7.01.2013

śatamānaṃ bhavatu śatāyuḥ puruṣaḥ śatendriyaḥ āyuṣyevendriye pratitiṣṭhati



In November of 2012, I met Abhi Janamanchi.  I hadn't set out to.  But I did.  And I am thankful.

It had been a few months since I had performed, and I was starting to feel the itch.  A few months not performing, and 2 years out of a singing group.  I started to look into finding a choir.  For whatever reason, the Unitarian Universalist seed that had been planted many years before came to mind, and I gathered up the courage, with a dear friend in tow, and I dived in.

To say it was perfect is not an exaggeration.  I had just been married in the Indian tradition, and found this congregation of UUs to have an Indian reverend.  I was delighted.

He was enigmatic, warm, and immediately the sort of person you are so glad to have in your life.  He is among only two others that make me feel that way.

I took a UU 101 class to learn more about this place that made me feel like accessing myself, yearning, and growing wasn't to be stifled.  It encouraged it.  Much like Sanatana Dharma, all paths were valid.  If you are a seeker, you can find peace there.

Not to mention that I pretty much knew I was going to join about the time I heard Abhi mic check with the Houses of Hogwarts in his accented, rich voice:  "The House of Gryffindor . . . Hufflepuff . . . Ravenclaw . . . Slytherin . . . "  I beam at recollection.


To my great dismay, the comfortability and ease of transition into a faith community was short-lived.  Abhi was to be called to serve another congregation in another state.  I found out while I was working a clinic program at the shelter.  I had to sit and weep a moment.  It must have been all too easy.  Too perfect.  To find comfort and then become apathetic, surely.  I made sure to email Abhi that evening.  Words are meant to be said.

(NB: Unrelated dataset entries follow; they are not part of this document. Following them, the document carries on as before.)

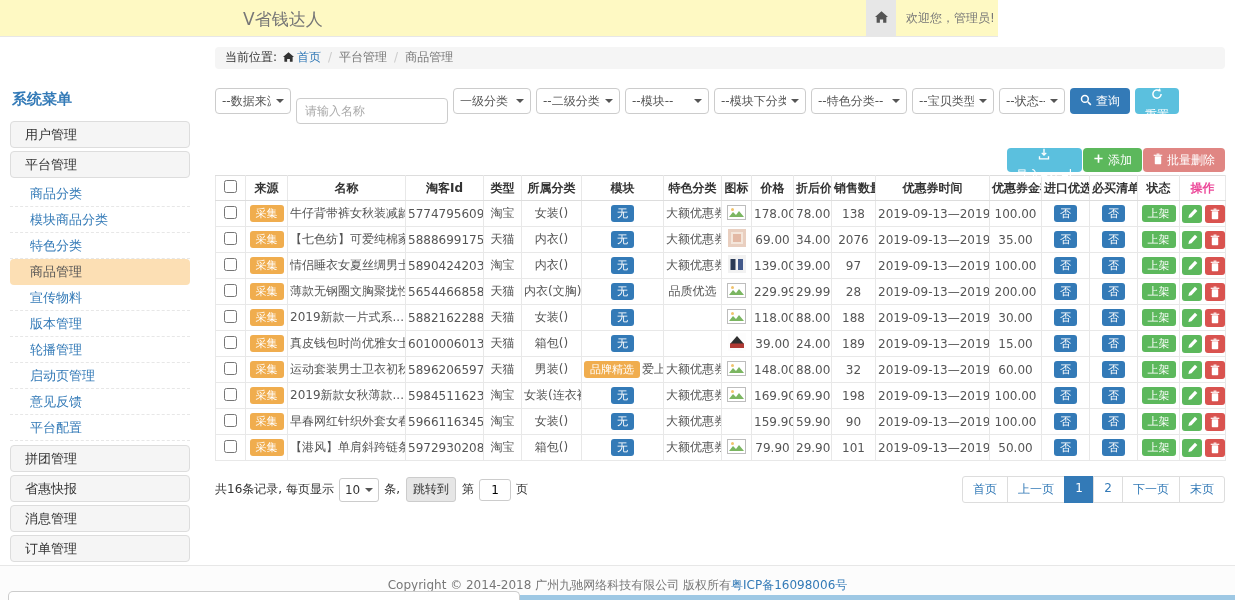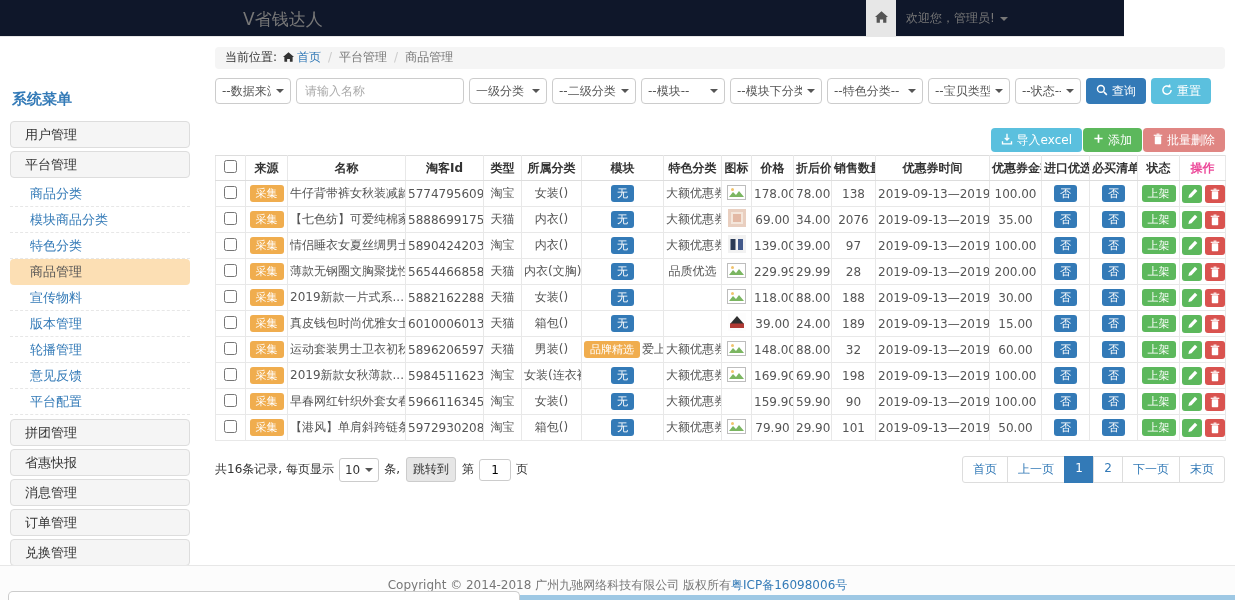--- a/index.html
+++ b/index.html
@@ -1,21 +1,21 @@
 <!DOCTYPE html>
 <html><head>
 <meta charset="utf-8">
 <style>
   * { box-sizing: border-box; margin: 0; padding: 0; }
   html,body { width:1235px; height:600px; overflow:hidden; }
   body { font-family:"DejaVu Sans","Liberation Sans",sans-serif; font-size:12px; color:#333; background:#fff; }
   #screen { position:relative; width:1235px; height:600px; background:#fff; overflow:hidden; }
 
   
-  .navbar { position:absolute; top:0; left:0; width:1124px; height:37px; background:#0f172a; border-bottom:1px solid #e7e7e7; }
+  .navbar { position:absolute; top:0; left:0; width:998px; height:37px; background:#fef9c3; border-bottom:1px solid #e7e7e7; }
   .navbar-title { position:absolute; left:243px; top:8px; font-size:17px; color:#777; }
   .nav-home-btn { position:absolute; left:866px; top:0; width:30px; height:36px; background:#e7e7e7; display:flex; align-items:center; justify-content:center; cursor:pointer; }
   .nav-welcome { position:absolute; left:906px; top:0; height:36px; line-height:36px; color:#777; cursor:pointer; }
   .caret { display:inline-block; width:0; height:0; border-left:4px solid transparent; border-right:4px solid transparent; border-top:4px solid #777; margin-left:5px; vertical-align:middle; }
   .caret-dark { border-top-color:#555; }
 
   
   .sidebar { position:absolute; left:10px; top:50px; width:180px;margin-top:36px; }
   .sidebar-title { color:#337ab7; font-size:15px; font-weight:bold; padding:4px 0 12px 2px; }
   .side-group-header { height:27px; line-height:26px; padding-left:14px; background:#f5f5f5; border:1px solid #ddd; border-radius:4px; margin-bottom:3px; color:#333; font-size:13px; cursor:pointer; }
@@ -32,21 +32,21 @@
   .bc-home-icon { margin:0 3px 0 6px; position:relative; top:1px; }
 
   .filter-row { display:flex; gap:5px; margin-top:9px; align-items:center; }
   .fselect { height:26px; border:1px solid #ccc; border-radius:4px; background:#fff; display:flex; align-items:center; justify-content:space-between; padding:0 6px; color:#555; cursor:pointer; flex:none; }
   .fsel-text { white-space:nowrap; overflow:hidden; }
   .finput { height:26px; border:1px solid #ccc; border-radius:4px; padding:0 8px; font-size:12px; color:#555; flex:none; font-family:inherit; }
   .finput::placeholder { color:#aaa; }
 
   .btn { height:26px; border:none; border-radius:4px; color:#fff; font-size:12px; padding:0 10px; display:inline-flex; align-items:center; gap:4px; cursor:pointer; font-family:inherit; white-space:nowrap; }
   .btn-primary { background:#337ab7; }
-  .btn-info { background:#5bc0de; }
+  .btn-info { background:#5bc0de;flex-direction:column; }
   .btn-success { background:#5cb85c; }
   .btn-danger-soft { background:#e08683; }
 
   .toolbar { margin-top:24px; display:flex; justify-content:flex-end; gap:1px; }
   .toolbar .btn { height:24px; }
 
   table.grid { width:1010px; table-layout:fixed; border-collapse:collapse; margin-top:3px; font-size:12px; color:#555; background:#fff; }
   .grid th { height:25px; font-weight:bold; color:#333; border:1px solid #e8e8e8; border-top:1px solid #ddd; border-bottom:1px solid #ddd; text-align:center; padding:0 2px; white-space:nowrap; overflow:hidden; }
   .grid td { height:26px; border:1px solid #e8e8e8; text-align:center; padding:0 2px; white-space:nowrap; overflow:hidden; }
   .grid th.op-col { color:#ec4899; }
@@ -99,20 +99,21 @@
         <div class="side-group-header">用户管理</div>
         <div class="side-group-header">平台管理</div>
         <div class="side-sub">
           <div class="side-sub-item">商品分类</div>
           <div class="side-sub-item">模块商品分类</div>
           <div class="side-sub-item">特色分类</div>
           <div class="side-sub-item active">商品管理</div>
           <div class="side-sub-item">宣传物料</div>
           <div class="side-sub-item">版本管理</div>
           <div class="side-sub-item">轮播管理</div>
+          <div class="side-sub-item">启动页管理</div>
           <div class="side-sub-item">意见反馈</div>
           <div class="side-sub-item">平台配置</div>
         </div>
         <div class="side-group-header">拼团管理</div>
         <div class="side-group-header">省惠快报</div>
         <div class="side-group-header">消息管理</div>
         <div class="side-group-header">订单管理</div>
         <div class="side-group-header">兑换管理</div>
         <div class="side-group-header">提现管理</div>
       </div>
@@ -124,21 +125,21 @@
       <span>当前位置:</span><span class="bc-home-icon"><svg width="11" height="10" viewBox="0 0 16 14">
             <path d="M8 0L0 7h2v7h4v-4h4v4h4V7h2z" fill="#333"></path>
           </svg></span><span class="bc-link">首页</span><span id="bc-path"><span class="bc-sep">/</span><span class="bc-item">平台管理</span><span class="bc-sep">/</span><span class="bc-item">商品管理</span></span>
     </div>
 
     <div class="filter-row" id="filter-row">
       <div class="fselect" style="width: 76px;">
           <span class="fsel-text">--数据来源--</span>
           <span class="caret caret-dark"></span>
         </div>
-        <input type="text" class="finput" placeholder="请输入名称" style="width: 168px;">
+        <input type="text" class="finput" placeholder="请输入名称" style="width: 152px; margin-top: 20px;">
         <div class="fselect" style="width: 78px;">
           <span class="fsel-text">一级分类</span>
           <span class="caret caret-dark"></span>
         </div>
         <div class="fselect" style="width: 84px;">
           <span class="fsel-text">--二级分类--</span>
           <span class="caret caret-dark"></span>
         </div>
         <div class="fselect" style="width: 84px;">
           <span class="fsel-text">--模块--</span>

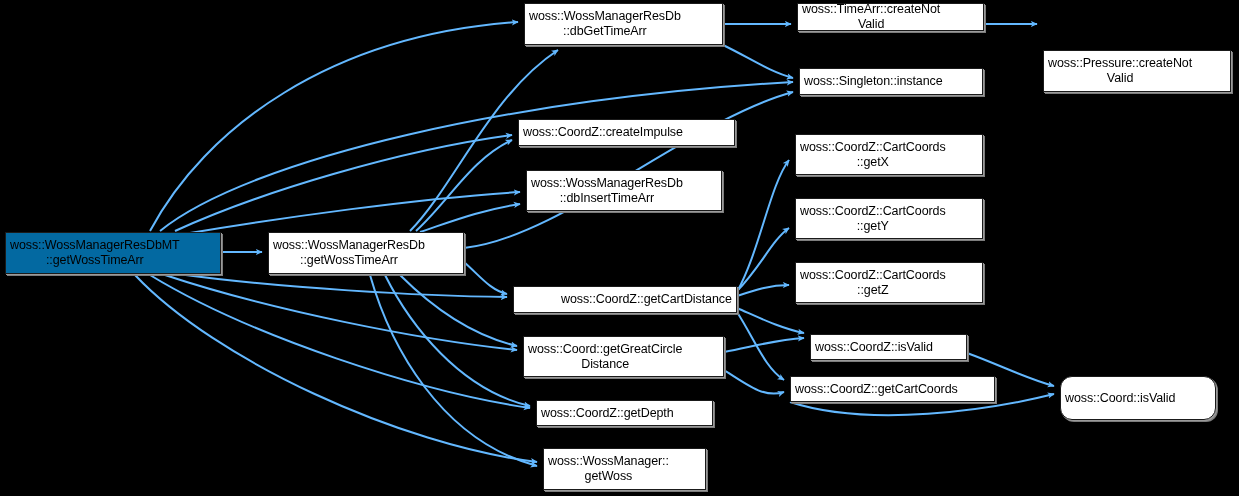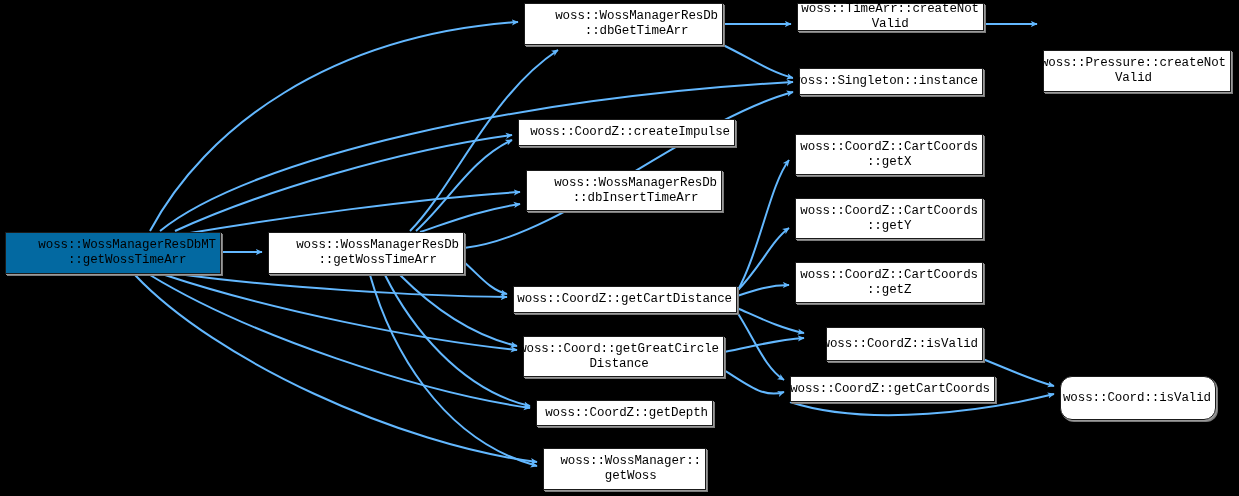--- a/index.html
+++ b/index.html
@@ -27,26 +27,25 @@
     position: absolute;
     box-sizing: border-box;
     border: 1px solid #1a1a1a;
     background: #ffffff;
     color: #000000;
     font-size: 12.5px;
     line-height: 15px;
     text-align: center;
     display: flex;
     align-items: center;
-    justify-content: flex-end;
+    justify-content: flex-start;
     box-shadow: 1px 1px 0 0 #9a9a9a, 2px 2px 0 0 #7d7d7d;
     letter-spacing: -0.1px;
     white-space: pre-line;
     z-index: 2;
-    font-family: Liberation Mono, monospace;
   }
   .node.current {
     background: #0369a1;
   }
   .node-label {
     display: block;
     padding: 0 4px;
   }
 </style>
 </head>
@@ -103,22 +102,22 @@
       <div class="node" style="left: 799px; top: 68px; width: 184px; height: 27px;"><span class="node-label">woss::Singleton::instance</span></div>
       <div class="node" style="left: 518px; top: 119px; width: 217px; height: 27px;"><span class="node-label">woss::CoordZ::createImpulse</span></div>
       <div class="node" style="left: 795px; top: 134px; width: 188px; height: 41px;"><span class="node-label">woss::CoordZ::CartCoords
 ::getX</span></div>
       <div class="node" style="left: 526px; top: 170px; width: 196px; height: 41px;"><span class="node-label">woss::WossManagerResDb
 ::dbInsertTimeArr</span></div>
       <div class="node" style="left: 795px; top: 198px; width: 188px; height: 41px;"><span class="node-label">woss::CoordZ::CartCoords
 ::getY</span></div>
       <div class="node" style="left: 795px; top: 262px; width: 188px; height: 41px;"><span class="node-label">woss::CoordZ::CartCoords
 ::getZ</span></div>
-      <div class="node" style="left: 513px; top: 286px; width: 224px; height: 27px;"><span class="node-label">woss::CoordZ::getCartDistance</span></div>
-      <div class="node" style="left: 810px; top: 327px; width: 157px; height: 34px; margin-left: 16px;"><span class="node-label">woss::CoordZ::isValid</span></div>
+      <div class="node" style="left: 513px; top: 286px; width: 224px; height: 27px; padding-left: 43px;"><span class="node-label">woss::CoordZ::getCartDistance</span></div>
+      <div class="node" style="left: 810px; top: 334px; width: 157px; height: 26px;"><span class="node-label">woss::CoordZ::isValid</span></div>
       <div class="node" style="left: 523px; top: 336px; width: 201px; height: 41px;"><span class="node-label">woss::Coord::getGreatCircle
 Distance</span></div>
       <div class="node" style="left: 790px; top: 376px; width: 205px; height: 26px;"><span class="node-label">woss::CoordZ::getCartCoords</span></div>
       <div class="node" style="left: 1060px; top: 376px; width: 156px; height: 44px; border-radius: 12px;"><span class="node-label">woss::Coord::isValid</span></div>
       <div class="node" style="left: 536px; top: 400px; width: 177px; height: 26px;"><span class="node-label">woss::CoordZ::getDepth</span></div>
       <div class="node" style="left: 543px; top: 448px; width: 163px; height: 42px;"><span class="node-label">woss::WossManager::
 getWoss</span></div>
     </div>
 </div>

" . . . It is so peculiar that in a short time I should put such faith and esteem in one person, but I suppose that is the power of being in a leadership role for a congregation.  As I divulged in class, you were and are a huge draw to UU, not just because you are Indian, although that is a concise way to put it, but because, I suppose, I know you grew up with and appreciate the aspects and culture of spirituality that resonates with me most strongly . . . It comforted me greatly to know there was a place that had people that could be open, and even a 'leader' that knew the intricacies of Sanatana Dharma and its application in a faith community.  

What little we've said to each other personally, I felt compelled to expound here.  Because you have, in whatever small or great way, helped me to grow and step into the murky waters of looking closer at myself and launch into a greater spiritual journey.  I avoid this kind of self-reflection and growth as a matter of preservation and protection - acknowledging the harsh truths of life frankly provokes panic and resignation . . . "

The next day I attended the service to complement his announcement.  I openly wept.  I lost a contact.  I drove home dangerously at best. 

But upon reflection . . . I was weeping for no one but myself.  For my poor fortune.  You cannot weep for a man you do not know.  But you can shed selfish tears that you can no longer stand in the sun.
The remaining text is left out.